Innovative production of highly potent equine neutralizing antibody against Hemiscorpius lepturus scorpion venom using recombinant mPLD1 protein.

Overview

• This research focuses on creating a highly potent antivenom against Hemiscorpius lepturus scorpion venom using a recombinant non-toxic mutant phospholipase D protein (mPLD1) to immunize horses, resulting in antibodies that are significantly more effective than existing commercial antisera.

Background and Importance

• Hemiscorpius lepturus is a dangerous scorpion species, whose venom causes severe health issues and even death.
• The main toxic agent in this venom is a phospholipase D (PLD) enzyme, which disrupts biological systems and leads to systemic complications.
• Previous studies identified a native PLD toxin as critical for the venom’s lethality.

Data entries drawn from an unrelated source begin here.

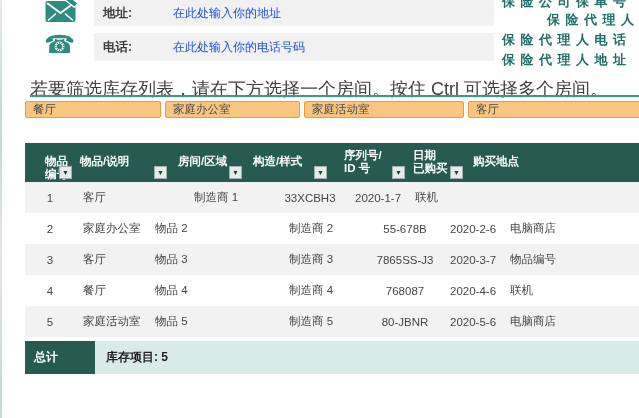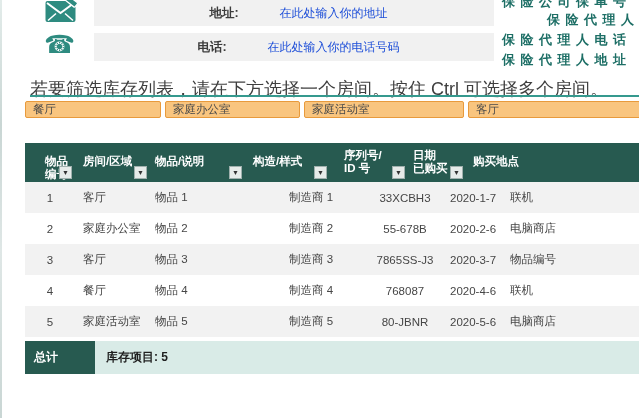--- a/index.html
+++ b/index.html
@@ -8,21 +8,21 @@
     position:relative; overflow:hidden;
     background:#ffffff;
     font-family:"Liberation Sans", sans-serif;
   }
   
   .left-edge { position:absolute; left:0; top:0; width:2px; height:418px;
     background:linear-gradient(#e3ecea 0%, #c9d6d4 30%, #dfe7e6 60%, #c9d6d4 100%); }
 
   
   .band { position:absolute; left:94px; width:400px; background:#f1f1f1;
-    display:flex; align-items:center;justify-content:center; }
+    display:flex; align-items:center; }
   .band-address { top:0; height:26px; }
   .band-phone { top:33px; height:28px; }
   .band .lbl { font-weight:bold; font-size:12.5px; color:#3c3c3c; padding-left:9px; width:70px; }
   .band .val { font-size:12px; color:#1d4ed8; }
   .icon-env { position:absolute; left:45px; top:-4px; }
   .icon-phone { position:absolute; left:44px; top:31px; font-size:25px; line-height:27px; color:#2e8b80; }
 
   
   .ins { position:absolute; font-weight:bold; color:#1e6f66; font-size:13px;
     letter-spacing:5.5px; white-space:nowrap; }
@@ -105,26 +105,26 @@
   <div class="slicer sw3">家庭活动室</div>
   <div class="slicer sw4">客厅</div>
 </div>
 
 <div class="inv-table">
   <div class="thead">
     <div class="th c1 single">
       <div class="hlbl pl2">物品编号</div>
       <span class="filter-btn"></span>
     </div>
+    <div class="th c3 single">
+      <div class="hlbl pl5">物品/说明</div>
+      <span class="filter-btn"></span>
+    </div>
     <div class="th c2 single">
       <div class="hlbl pl8">房间/区域</div>
-      <span class="filter-btn"></span>
-    </div>
-    <div class="th c3 single">
-      <div class="hlbl pl5">物品/说明</div>
       <span class="filter-btn"></span>
     </div>
     <div class="th c4 single">
       <div class="hlbl pl8">构造/样式</div>
       <span class="filter-btn"></span>
     </div>
     <div class="th c5 double">
       <div class="hlbl pl14">
         <div>序列号/</div>
         <div>ID 号</div>
@@ -139,21 +139,20 @@
       <span class="filter-btn"></span>
     </div>
     <div class="th c7 single">
       <div class="hlbl pl7">购买地点</div>
     </div>
   </div>
 
   <div class="trow alt">
     <div class="td c1">1</div>
     <div class="td c2">客厅</div>
-    <div class="td c3">物品 1</div>
     <div class="td c4">制造商 1</div>
     <div class="td c5">33XCBH3</div>
     <div class="td c6">2020-1-7</div>
     <div class="td c7">联机</div>
   </div>
   <div class="trow">
     <div class="td c1">2</div>
     <div class="td c2">家庭办公室</div>
     <div class="td c3">物品 2</div>
     <div class="td c4">制造商 2</div>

Development of Recombinant Proteins

• A recombinant version of the toxic PLD protein, called PLD1, was developed and shown to retain its toxic properties.
• A mutant form of this recombinant PLD1, termed mPLD1, was engineered to be non-toxic and safe by removing its lethal effects.
• These recombinant proteins were central to the production of innovative, targeted antivenoms.

Immunization and Antibody Production

• Two horses were immunized separately: one with recombinant toxic PLD1 and the other with non-toxic mPLD1.
• Both immunogens triggered the production of high-titer antisera, with no significant difference in the antibody levels between the two groups.
• The antibodies were purified to yield F(ab’)2 fragments, which are effective for neutralizing toxins.

Comparison with Commercial Antisera

• The purified F(ab’)2 antibodies from the horses showed significantly higher specificity in recognizing PLD1 and crude venom compared to commercial antivenoms.
• In vivo neutralization tests demonstrated that antisera derived from mPLD1-immunized horses was:
• 89 times more potent than one commercial antiserum
• 36 times more potent than another commercial antiserum
• The findings indicate that antibodies targeting the recombinant mPLD1 protein have superior neutralizing capability against H. lepturus venom toxins.

Implications for Antivenom Production

• The recombinant mPLD1 protein offers a non-toxic, safe, and straightforward immunogen for antivenom production.
• Production methods for this recombinant protein are cost-effective, facilitating scalable manufacturing.
• Using this approach can substantially improve the efficacy and safety of horse-derived antisera against scorpion venom.
• The research suggests that focusing on recombinant mPLD1-based antivenoms could revolutionize treatment for H. lepturus envenomation and potentially other venomous scorpions with similar toxins.

Summary

• This study successfully produced potent equine neutralizing antibodies using a recombinant, non-toxic phospholipase D mutant from H. lepturus venom.
• The resulting antivenom is far more specific and effective than current commercial alternatives.
• The findings pave the way for improved, economical antivenom production strategies, potentially reducing morbidity and mortality from scorpion stings.